**PROBLEM DESCRIPTION:** The count of lines below that include the string "adult" is the whole answer; write it alone.

Collection entries
========

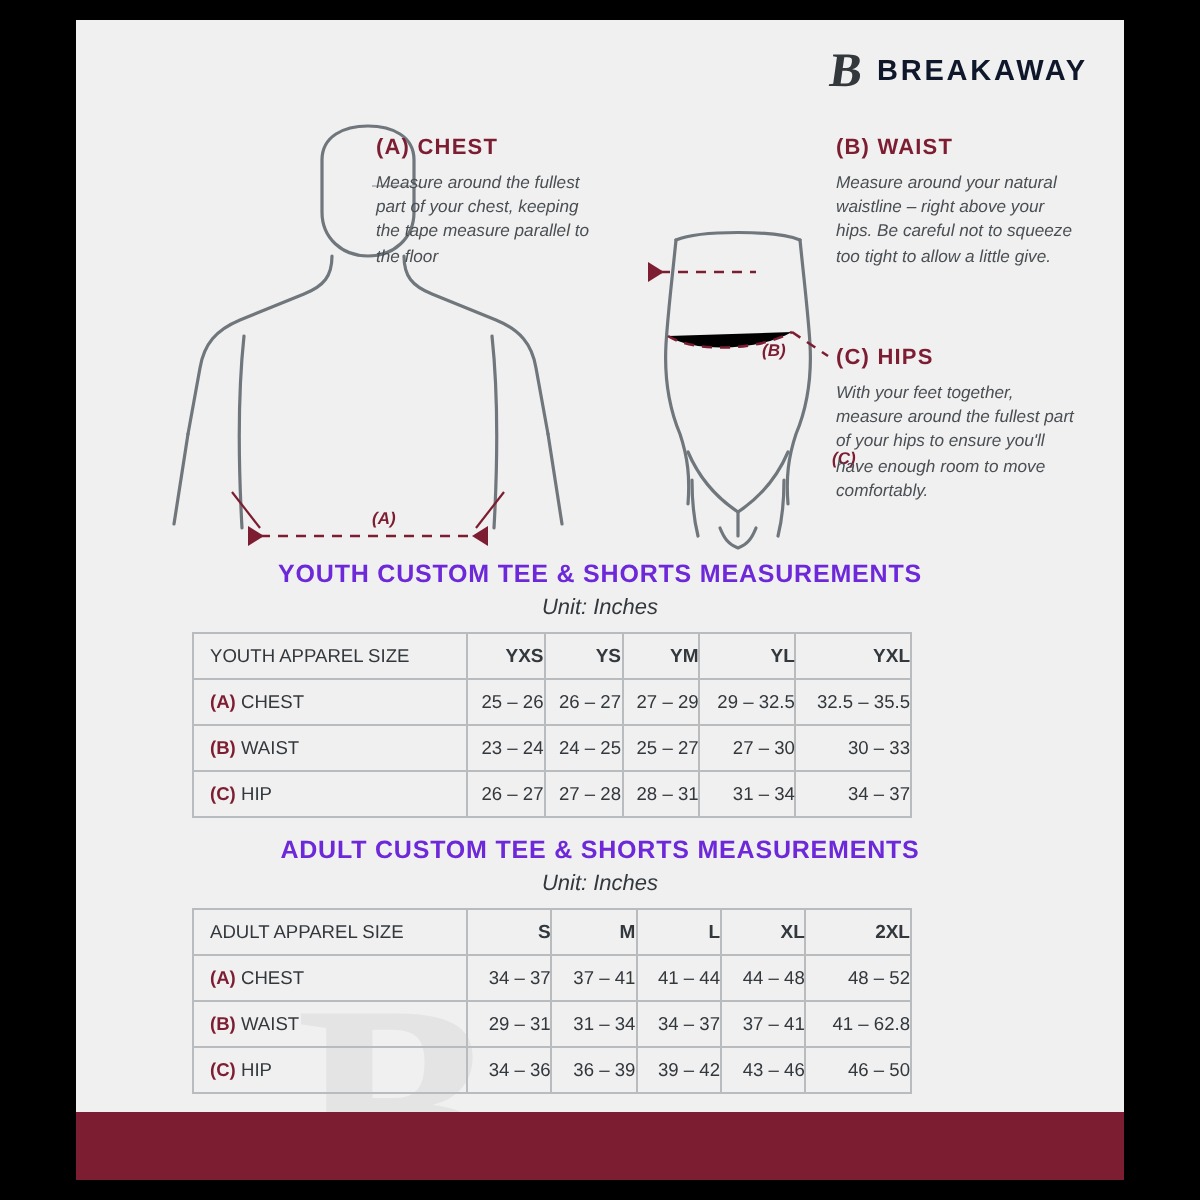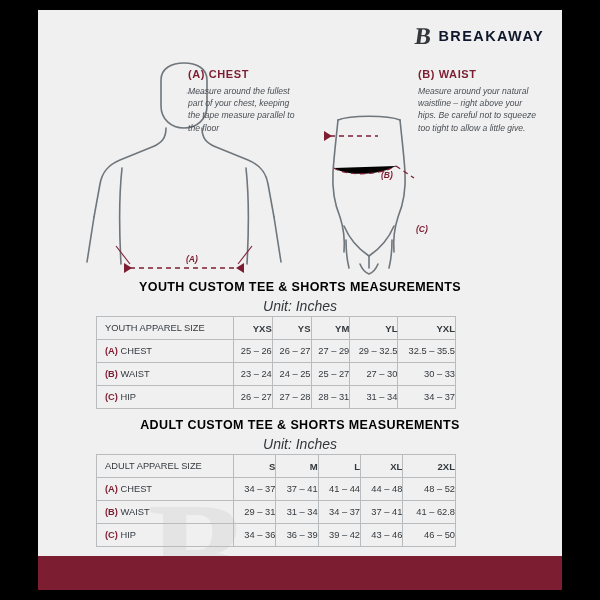--- a/index.html
+++ b/index.html
@@ -121,27 +121,27 @@
   .m-c { left: 378px; top: 166px; }
 
   
   .section-title {
     position: absolute;
     width: 524px;
     text-align: center;
     font-size: 12.5px;
     font-weight: bold;
     letter-spacing: 0.4px;
-    color: #000000;
+    color: #6d28d9;
   }
   .section-sub {
     position: absolute;
     width: 524px;
     text-align: center;
-    font-size: 14px;
+    font-size: 11px;
     font-style: italic;
     color: #33383d;
   }
   .youth-title { top: 270px; }
   .youth-sub { top: 288px; }
   .adult-title { top: 408px; }
   .adult-sub { top: 426px; }
 
   table.chart {
     position: absolute;
@@ -260,20 +260,24 @@
       <span class="marker m-c">(C)</span>
 
       <div class="callout callout-chest">
         <h3>(A) CHEST</h3>
         <p>Measure around the fullest part of your chest, keeping the tape measure parallel to the floor</p>
       </div>
       <div class="callout callout-waist">
         <h3>(B) WAIST</h3>
         <p>Measure around your natural waistline – right above your hips. Be careful not to squeeze too tight to allow a little give.</p>
       </div>
+      <div class="callout callout-hips">
+        <h3>(C) HIPS</h3>
+        <p>With your feet together, measure around the fullest part of your hips to ensure you'll have enough room to move comfortably.</p>
+      </div>
     </div>
 
     <div class="section-title youth-title">YOUTH CUSTOM TEE &amp; SHORTS MEASUREMENTS</div>
     <div class="section-sub youth-sub">Unit: Inches</div>
 
     <table class="chart youth">
       <thead>
         <tr>
           <th class="rowhead">YOUTH APPAREL SIZE</th>
           <th>YXS</th>

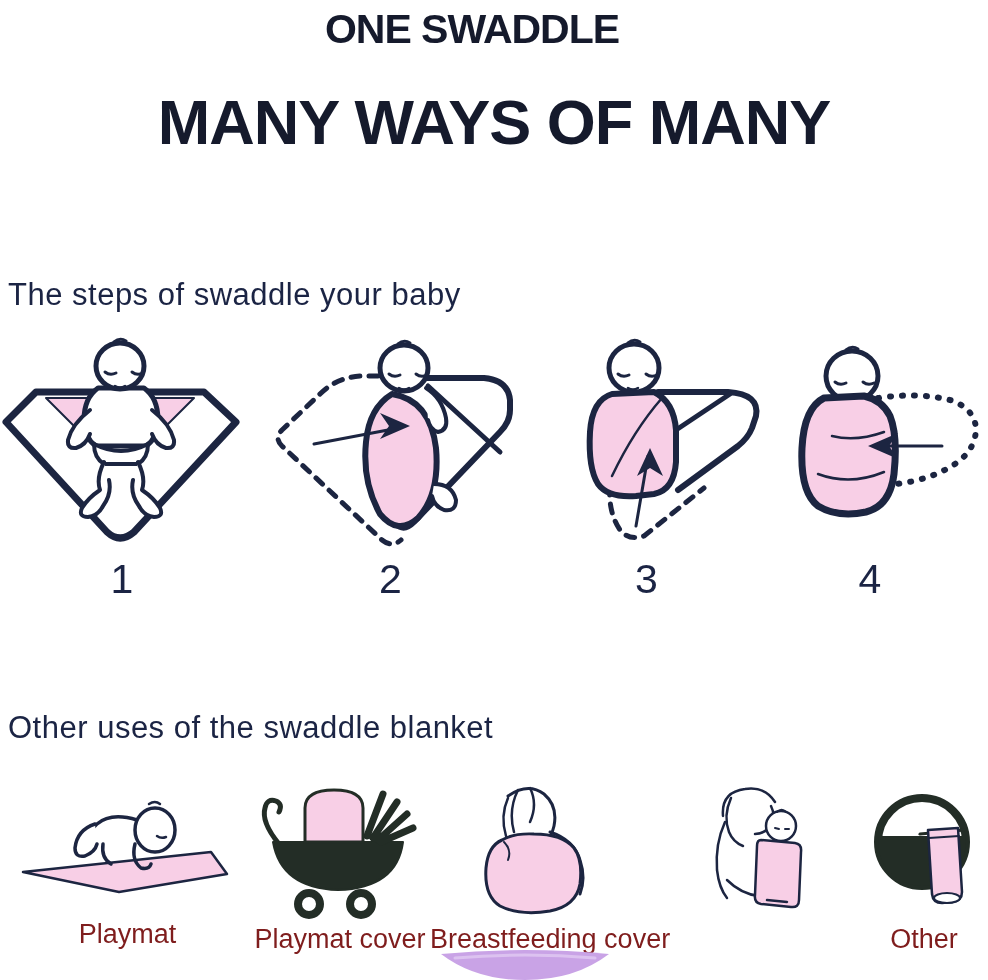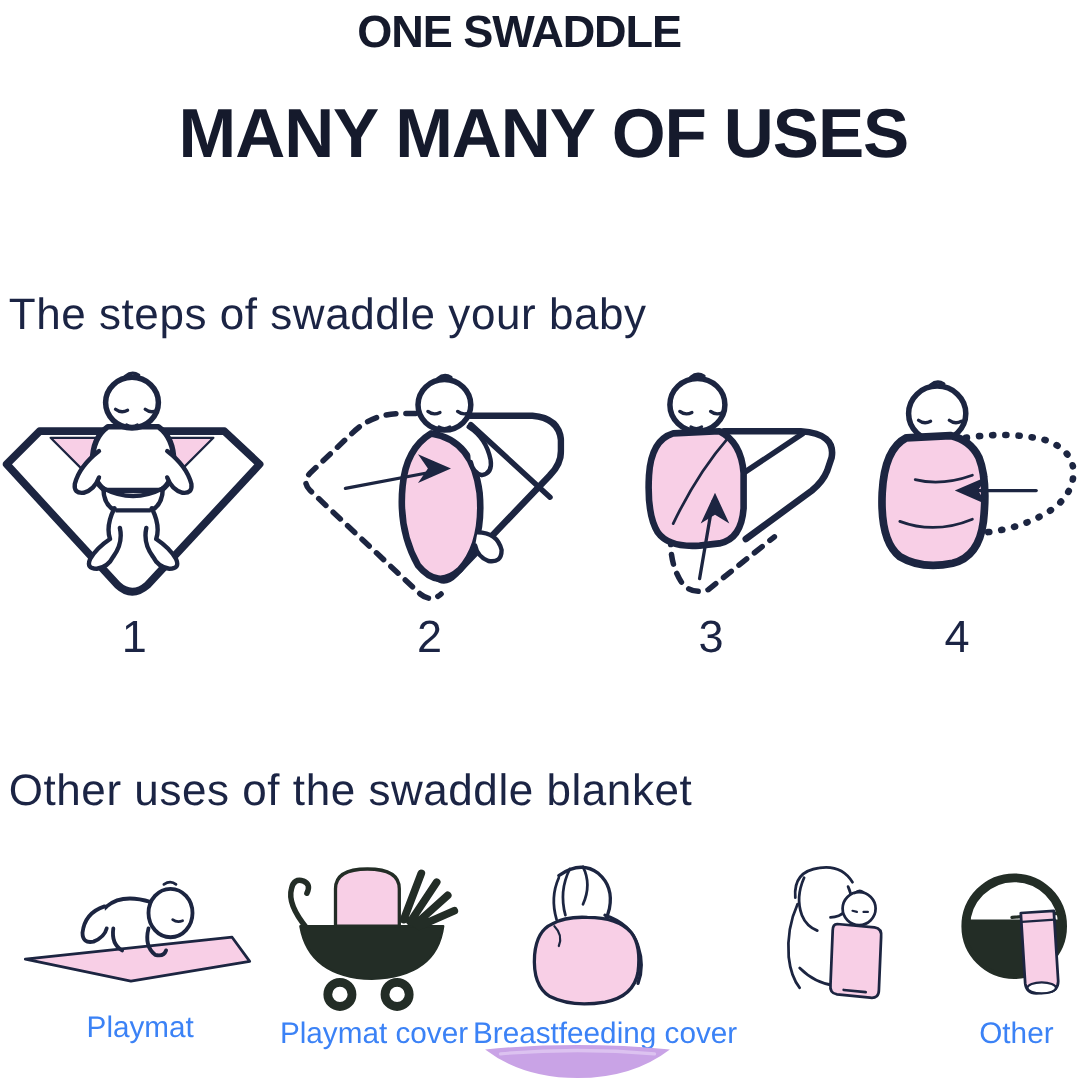--- a/index.html
+++ b/index.html
@@ -12,40 +12,41 @@
   .abs{position:absolute;}
   .title-small{
     top:6px;left:0;width:944px;text-align:center;
     font-size:41px;font-weight:bold;letter-spacing:-1px;color:#151a2c;
   }
   .title-big{
     top:86px;left:0;width:988px;text-align:center;
     font-size:63px;font-weight:bold;letter-spacing:-1px;color:#151a2c;
   }
   .section-heading{
-    font-size:40px;font-weight:400;letter-spacing:0.5px;color:#1b2444;
+    font-size:31px;font-weight:400;letter-spacing:0.5px;color:#1b2444;
     white-space:nowrap;
+    margin-top:13px;
   }
   .steps-heading{top:264px;left:8px;}
   .uses-heading{top:697px;left:8px;}
   .step-col{top:336px;text-align:center;}
   .step-col .num{
     margin-top:2px;font-size:41px;font-weight:400;color:#1b2444;letter-spacing:0;
   }
   .use-col{top:780px;text-align:center;}
   .use-col .lbl{
-    margin-top:4px;font-size:27px;font-weight:400;color:#3b82f6;white-space:nowrap;
+    margin-top:4px;font-size:27px;font-weight:400;color:#7f1d1d;white-space:nowrap;
   }
   svg{display:block;margin:0 auto;}
 </style>
 </head>
 <body>
 
 <div class="abs title-small">ONE SWADDLE</div>
-<div class="abs title-big">MANY MANY OF USES</div>
+<div class="abs title-big">MANY WAYS OF MANY</div>
 
 <div class="abs section-heading steps-heading">The steps of swaddle your baby</div>
 
 <div class="abs step-col" style="left:2px;width:240px;">
   <svg width="240" height="218" viewBox="0 0 240 218">
     <g fill="none" stroke="#1c2541" stroke-linecap="round" stroke-linejoin="round">
       <path d="M34 56 H202 L234 86 L132 196 Q118 208 105 196 L4 86 Z" fill="#ffffff" stroke-width="7"></path>
       <path d="M44 62 L102 62 L80 98 Z" fill="#f8cfe6" stroke-width="2"></path>
       <path d="M134 62 L192 62 L156 98 Z" fill="#f8cfe6" stroke-width="2"></path>
       <path d="M96 52 Q82 62 82 84 Q82 102 94 110 L144 110 Q156 102 156 84 Q156 62 142 52 Z" fill="#ffffff" stroke-width="5"></path>

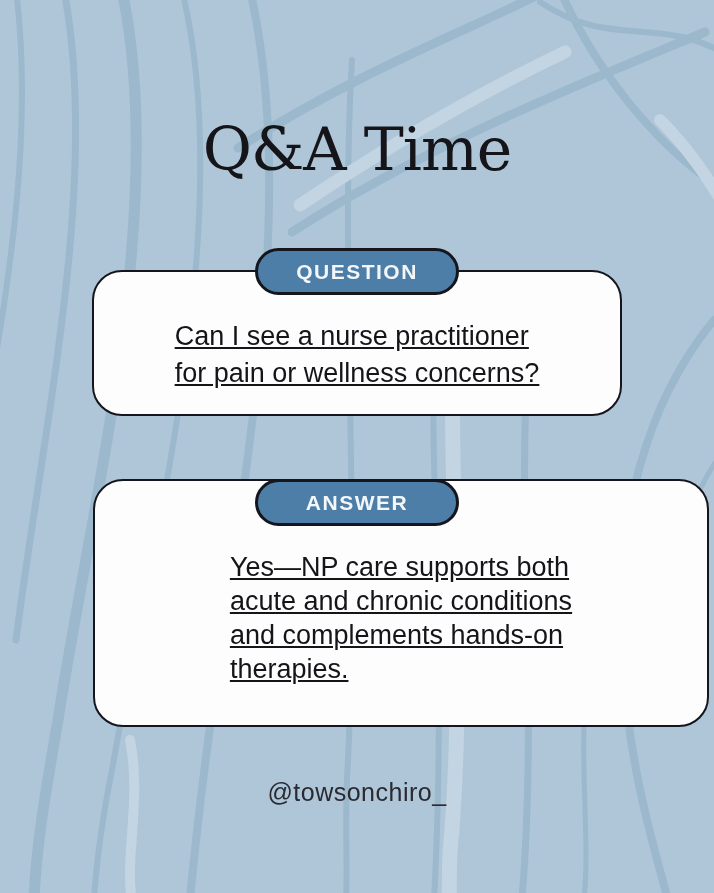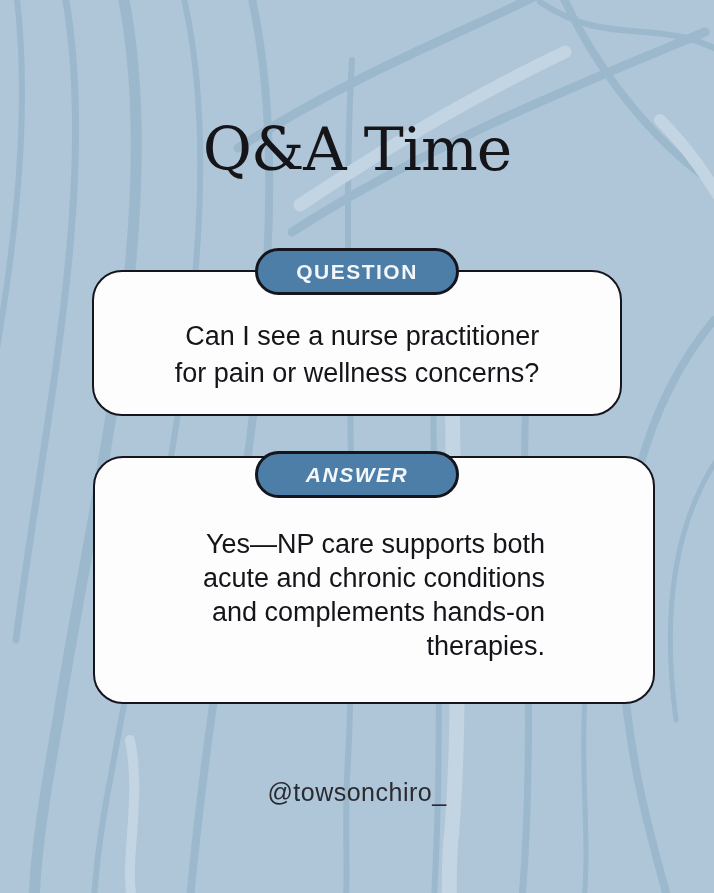--- a/index.html
+++ b/index.html
@@ -36,30 +36,31 @@
   .badge span{
     color:var(--badge-text); font-weight:bold; font-size:21px;
     letter-spacing:1.5px;
   }
   .card{
     position:absolute; background:var(--card-white);
     border:2px solid var(--outline-dark); border-radius:30px; z-index:1;
     display:flex; align-items:center; justify-content:center;
   }
   .card-text{
-    white-space:pre-line; text-align:right; color:var(--text-black);
+    white-space:pre-line; text-align:left; color:var(--text-black);
     font-size:27px;
+    text-decoration:underline;
   }
 
   .q-badge{top:248px;align-items:center;}
   .q-card{left:92px; top:270px; width:530px; height:146px; padding-top:24px;}
   .q-card .card-text{line-height:37px;}
 
-  .a-badge{top:451px;font-style:italic;}
-  .a-card{left:93px; top:456px; width:562px; height:248px; padding-top:30px;}
+  .a-badge{top:479px;}
+  .a-card{left:93px; top:479px; width:616px; height:248px; padding-top:30px;}
   .a-card .card-text{line-height:34px;}
 
   .handle{
     position:absolute; top:778px; left:0; width:714px; text-align:center;
     font-size:25px; letter-spacing:0.5px; color:var(--handle-text);
   }
 </style>
 </head>
 <body>
 

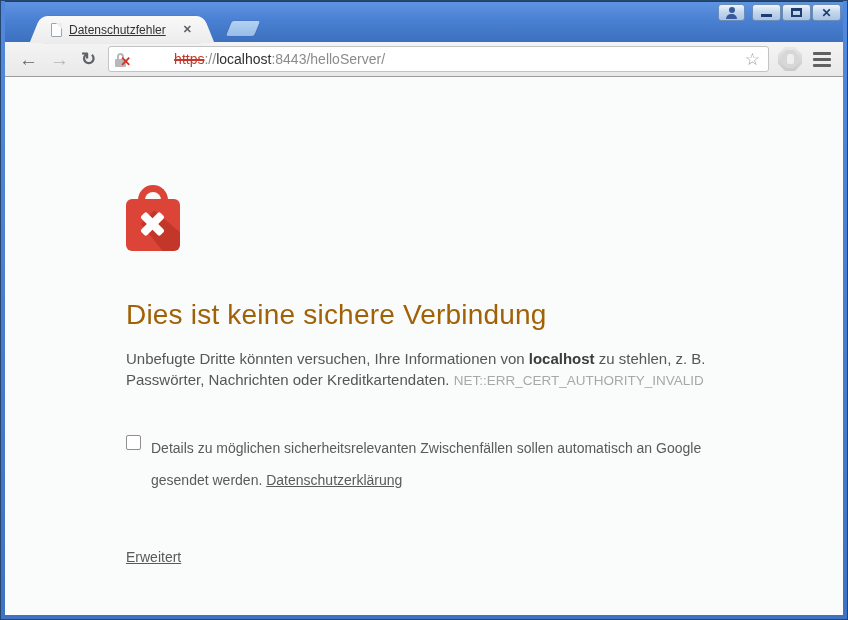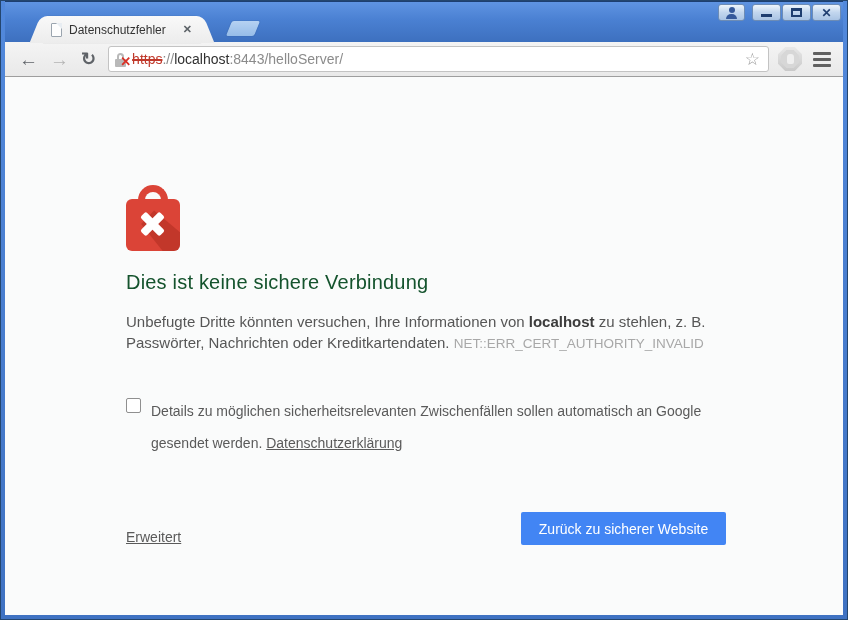--- a/index.html
+++ b/index.html
@@ -54,21 +54,21 @@
   .tab::before { left: -8px; transform: skewX(-22deg); border-radius: 7px 0 0 0; }
   .tab::after  { right: -8px; transform: skewX(22deg); border-radius: 0 7px 0 0; }
   .tab-favicon {
     position: relative; width: 11px; height: 14px; background: #fdfdfd;
     border: 1px solid #9aa4ae; border-radius: 1px; margin-right: 7px; flex: 0 0 auto;
   }
   .tab-favicon::after {
     content: ""; position: absolute; right: -1px; top: -1px;
     border: 3px solid transparent; border-top-color: #e8edf2; border-right-color: #e8edf2;
   }
-  .tab-title { font-size: 12px; color: #333; white-space: nowrap; overflow: hidden; flex: 1 1 auto; }
+  .tab-title { font-size: 12px; color: #333; white-space: nowrap; overflow: hidden; flex: 1 1 auto; text-decoration: underline; }
   .tab-close { flex: 0 0 auto; color: #5d6368; font-size: 11px; font-weight: bold; padding: 2px 3px; cursor: pointer; }
   .newtab-btn {
     position: absolute; left: 224px; top: 19px; width: 28px; height: 15px;
     background: linear-gradient(#b6d2f2, #96bce8);
     transform: skewX(-22deg); border-radius: 2px; cursor: pointer;
     box-shadow: 0 0 1px rgba(20,50,100,.6);
   }
 
   
   .toolbar {
@@ -87,21 +87,21 @@
   .omnibox {
     flex: 1 1 auto; height: 26px; background: #fff;
     border: 1px solid #c3c3c3; border-radius: 3px;
     display: flex; align-items: center; padding: 0 6px;
     font-size: 14px; white-space: nowrap; overflow: hidden;
   }
   .sec-lock { position: relative; width: 13px; height: 15px; margin-right: 4px; flex: 0 0 auto; }
   .sec-lock .lock-body { position: absolute; left: 0; bottom: 0; width: 11px; height: 8px; background: #b9b9b9; border-radius: 1px; }
   .sec-lock .lock-arc { position: absolute; left: 2px; top: 1px; width: 7px; height: 8px; border: 2px solid #b9b9b9; border-bottom: none; border-radius: 5px 5px 0 0; }
   .sec-lock .lock-x { position: absolute; right: -3px; bottom: -1px; color: #d93025; font-size: 13px; font-weight: bold; line-height: 1; }
-  .url-scheme { color: #c0392b; text-decoration: line-through; text-decoration-color: #c0392b; text-decoration-thickness: 2px; }
+  .url-scheme { color: #c0392b; text-decoration: line-through; text-decoration-color: #c0392b; text-decoration-thickness: 2px; margin-left: 42px; }
   .url-dim { color: #8b8b8b; }
   .url-host { color: #303030; }
   .omni-star { margin-left: auto; color: #9b9b9b; font-size: 17px; line-height: 1; cursor: pointer; padding: 0 2px; flex: 0 0 auto; }
 
   .ext-btn { margin: 0 7px 0 9px; cursor: pointer; position: relative; width: 24px; height: 24px; flex: 0 0 auto; }
   .octagon {
     width: 24px; height: 24px; background: linear-gradient(#e8e8e8, #c9c9c9);
     clip-path: polygon(30% 0, 70% 0, 100% 30%, 100% 70%, 70% 100%, 30% 100%, 0 70%, 0 30%);
     display: flex; align-items: center; justify-content: center;
   }
@@ -135,21 +135,21 @@
     clip-path: polygon(28% 48%, 52% 22%, 100% 64%, 100% 100%, 68% 100%);
   }
   .ssl-x { position: absolute; left: 0; top: 14px; width: 54px; height: 52px; }
   .ssl-x span {
     position: absolute; left: 13px; top: 21px; width: 27px; height: 8px;
     background: #fff; border-radius: 2px;
   }
   .ssl-x span:first-child { transform: rotate(45deg); }
   .ssl-x span:last-child  { transform: rotate(-45deg); }
 
-  .page-heading { margin-top: 20px; font-size: 20px; font-weight: 400; color: #14532d; letter-spacing: .2px; }
+  .page-heading { margin-top: 48px; font-size: 28px; font-weight: 400; color: #a16207; letter-spacing: .2px; }
   .page-body { margin-top: 17px; font-size: 15px; line-height: 21px; color: #565656; }
   .page-body b { color: #3c3c3c; }
   .error-code { color: #a8a8a8; font-size: 13.5px; }
 
   .report-row { margin-top: 41px; font-size: 14px; line-height: 32px; color: #5a5a5a; position: relative; padding-left: 25px; }
   .checkbox {
     position: absolute; left: 0; top: 3px; width: 15px; height: 15px;
     background: #fff; border: 1px solid #8f8f8f; border-radius: 2px; cursor: pointer;
   }
   a.text-link { color: #5a5a5a; text-decoration: underline; cursor: pointer; }
@@ -244,20 +244,19 @@
         <h1 class="page-heading">Dies ist keine sichere Verbindung</h1>
 
         <p class="page-body"><span>Unbefugte Dritte könnten versuchen, Ihre Informationen von </span><b>localhost</b><span> zu stehlen, z. B. Passwörter, Nachrichten oder Kreditkartendaten. </span><span class="error-code">NET::ERR_CERT_AUTHORITY_INVALID</span></p>
 
         <div class="report-row">
           <span class="checkbox"></span><span>Details zu möglichen sicherheitsrelevanten Zwischenfällen sollen automatisch an Google gesendet werden. </span><a class="text-link">Datenschutzerklärung</a>
         </div>
 
         <div class="actions">
           <a class="text-link advanced">Erweitert</a>
-          <button class="primary-btn">Zurück zu sicherer Website</button>
         </div>
 
       </div>
     </div>
 
   </div>
 </div>
 
 </body></html>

========

**SOLVED EXERCISE:** 2